Fica assim mais ou menos descrito que ao dizermos que Jesus Cristo é Senhor, Jesus Cristo é verdadeiro Deus e verdadeiro homem, estamos a dizer que Jesus Cristo é uma pessoa em relação com Deus, é o Filho em relação ao Pai.
2. O SER TRINITÁRIO DE DEUS
2.1. "Deus é amor".
A
revelação de Deus a Moisés como Eu sou
aquele que sou (ehjeh aser ehjeh)
(Ex. 3,14), é habitualmente interpretada como definição que Deus dá de si
próprio – da sua ipseidade (asseidade, aseitas) -, e não tanto como
apresentação que Deus faz de si mesmo a Moisés para que ele o apresente ao
faraó e aos habiru (escravos). Na
primeira perspetiva, Deus indicaria a Moisés que possui existência a partir
dEle próprio e não a partir de outro ser, que é ser incausado e não gerado. O
seu nome identifica-se com a sua essência, plena, completa e autossuficiente. A
perspetiva essencialista do nome de Deus é válida porque Deus é ser e sustenta
todas as coisas no seu ser, e está inclusive para além desta definição
linguística, por ser sobretudo inominável e indefinível.
Sucede
que, na revelação que de Deus faz de si mesmo a Moisés, Ele não pretende
definir-se mas dizer quem é para o faraó e o povo hebreu. Nesse sentido,
«exegetas hebreus, protestantes e católicos concordam (…) que este enunciado
contém uma garantia de Deus, pela qual Ele estará sempre presente»[1]. Os estudiosos dizem-nos
que «a palavra hebraica haya não
indica um puro devir, nem um puro estado, mas um ‘ser-ativo’»[2]. O Adonai manifesta-se
como ‘Aquele que é’, não para dizer “o que é”, mas para se manifestar como
‘Aquele que é’ ativamente ‘aqui’”[3]. A revelação mostra que
Deus é “ser-ativo”, “ser-com”[4], “ser-que-caminha”[5], “ser-sujeito”[6], “ser-manifesto”[7], até ser “Emanuel”,
Deus-connosco (Is. 7,14; Mt. 1,3) ).
Esta
perspetiva da revelação de Deus a Moisés, no quadro de uma perspetiva dialógica
e relacional, permite-nos redefinir a “substância” em Deus a partir da categoria
da relação. Efetivamente, Deus revela-se não como uma ideia estática, mas como
alguém que vem conversar com os homens como a amigos, conviver com eles e
convidá-los à comunhão (cf. DV 2). Ele ‘diz’ ao Povo de Israel que está
presente, ativamente empenhado e fiel à sua promessa. Ele ‘diz-se’ por meio dos
chefes, dos reis, dos profetas e dos acontecimentos.
No
Novo Testamento, Deus revela-se não apenas “ser-ativo” ou
“ser-relacionado-com-Israel”, mas como Deus que pode entrar no interior da
história e ‘falar’ com os homens face a face. Cumpre-se na pessoa de Jesus a
passagem de Deuteronómio que diz “hoje vimos que é possível Deus falar com uma
pessoa e ela continuar a viver. (…) Nunca houve alguém que continuasse a viver,
depois de ter ouvido, como nós ouvimos, o Deus vivo a falar no meio do fogo”

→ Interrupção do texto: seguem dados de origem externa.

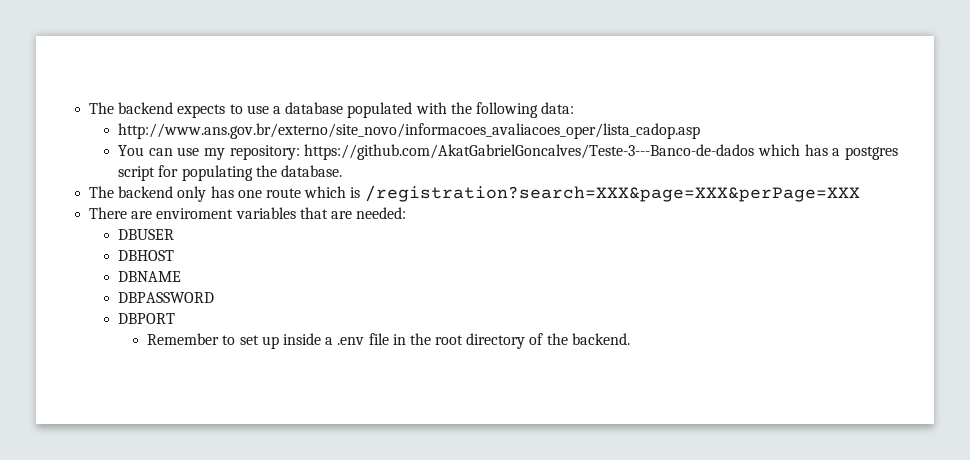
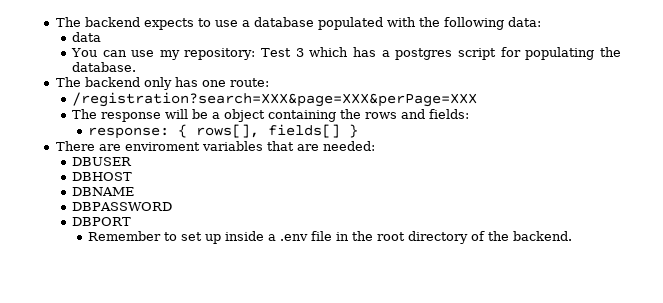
[118,123,701,139] http://www.ans.gov.br/externo/site_novo/informacoes_avaliacoes_oper/lista_cadop.asp -> [71,32,101,42] data
[304,144,755,160] https://github.com/AkatGabrielGoncalves/Teste-3---Banco-de-dados -> [261,48,304,57] Test 3
[265,185,860,202] route which is /registration?search=XXX&page=XXX&perPage=XXX -> [229,78,269,87] [71,92,477,107] [71,109,469,122] [87,124,358,139] route: // /registration?search=XXX&page=XXX&perPage=XXX // The response will be a object containing the rows and fields: // response: { rows[], fields[] }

(Dt. 5,24-25). Afirma neste sentido a Carta aos Hebreus que “Deus falou muitas
vezes e de muitos modos aos nossos pais pelos profetas, mas nestes tempos que
são os últimos falou-nos por meio do seu Filho” (Heb. 1,1). Deus fala por meio
da sua Palavra única, palavra dita a todos, que reconduz ao Pai por meio da
obediência filial.
Se
Deus diz a sua Palavra é porque é em si mesmo diálogo interno; e se se revela é
porque é em si mesmo presença a outro. Por outras palavras, Deus revela-se a si
mesmo, não uma mensagem nem uma ideia. Esta perspetiva da revelação de Deus, possibilitou
que a teologia do século XX, refletisse na encarnação como a própria autorrevelação
e autointerpretação de Deus em Jesus de Nazaré. Desta forma, «Deus é, numa
unidade indestrutível, ‘o revelante, a revelação e o ser revelado’ ou ‘o Deus
que revela, o evento da revelação e o seu efeito no homem’. Deus é ‘o sujeito,
o predicado e o objeto do evento revelador’[8]. Ou dito de outra maneira,
«Jesus cristo como ‘sujeito intra-histórico’ torna possível o discurso sobre o
ser de Deus, porque Deus esteve no modo de ser deste ‘sujeito intra-histórico’»[9].
De
facto, a manifestação de Jesus Cristo põe-nos em contato, não apenas
tangencialmente, mas pessoalmente, com o ser concreto[10] de Deus. Jesus manifesta
a unidade de Deus, revela-nos Deus, fala-nos sobre Deus; Jesus permite-nos tocar,
ver e ouvir a Deus dentro dos limites da natureza humana; e, por analogia,
permite-nos refletir e falar sobre Deus, sem nunca o esgotarmos.
Vimos
como Deus é para o povo hebreu e que Deus fala em Jesus de Nazaré. Vimos como a
revelação é a revelação de si mesmo. S. João diz que Deus se revela como amor
porque em si mesmo “Deus é amor” (1Jo. 4,8). O ser de Deus não é estático,
imóvel, indiferente, uma determinada coisa, mas é intrinsecamente amor, atuação
de amor. Sendo amor, revela-se como amor.
Podemos
de forma simples articular este pensamento em três asserções:
a) Deus
é na sua essência amor;
b) O
amor como essência única de Deus está presente em cada Pessoa divina;
c) A
essência divina é atuada nos três modos pessoais de amar.
Deus
é um, na Trindade das pessoas. Em Deus, a essência e a existência, o ser e o atuar,
a contemplação e ação coincidem. Deus “é” unidade substancial, “atua-se” como
unidade relacional, “comunga” do amor oblativo. Também cada pessoa divina é
amor e expressa-se no seu modo pessoal de amar, na atuação de si como amor,
numa reciprocidade eterna e infinita. Assim, podemos dizer que no interior de
Deus, Deus-aparece-a-si-mesmo como um-outro-de-si-mesmo[11]: Deus vem a Deus como
Pai, como origem absoluta; Deus vem a Deus como Filho, que é a meta; Deus vem a
Deus como Espírito que é mediação[12]. A interpenetração dos
três modos de ser amor, - “essência doada” na autodoação (suprakenose) do Pai;
“essência tornada a eucaristia” do Filho; e “essência representada”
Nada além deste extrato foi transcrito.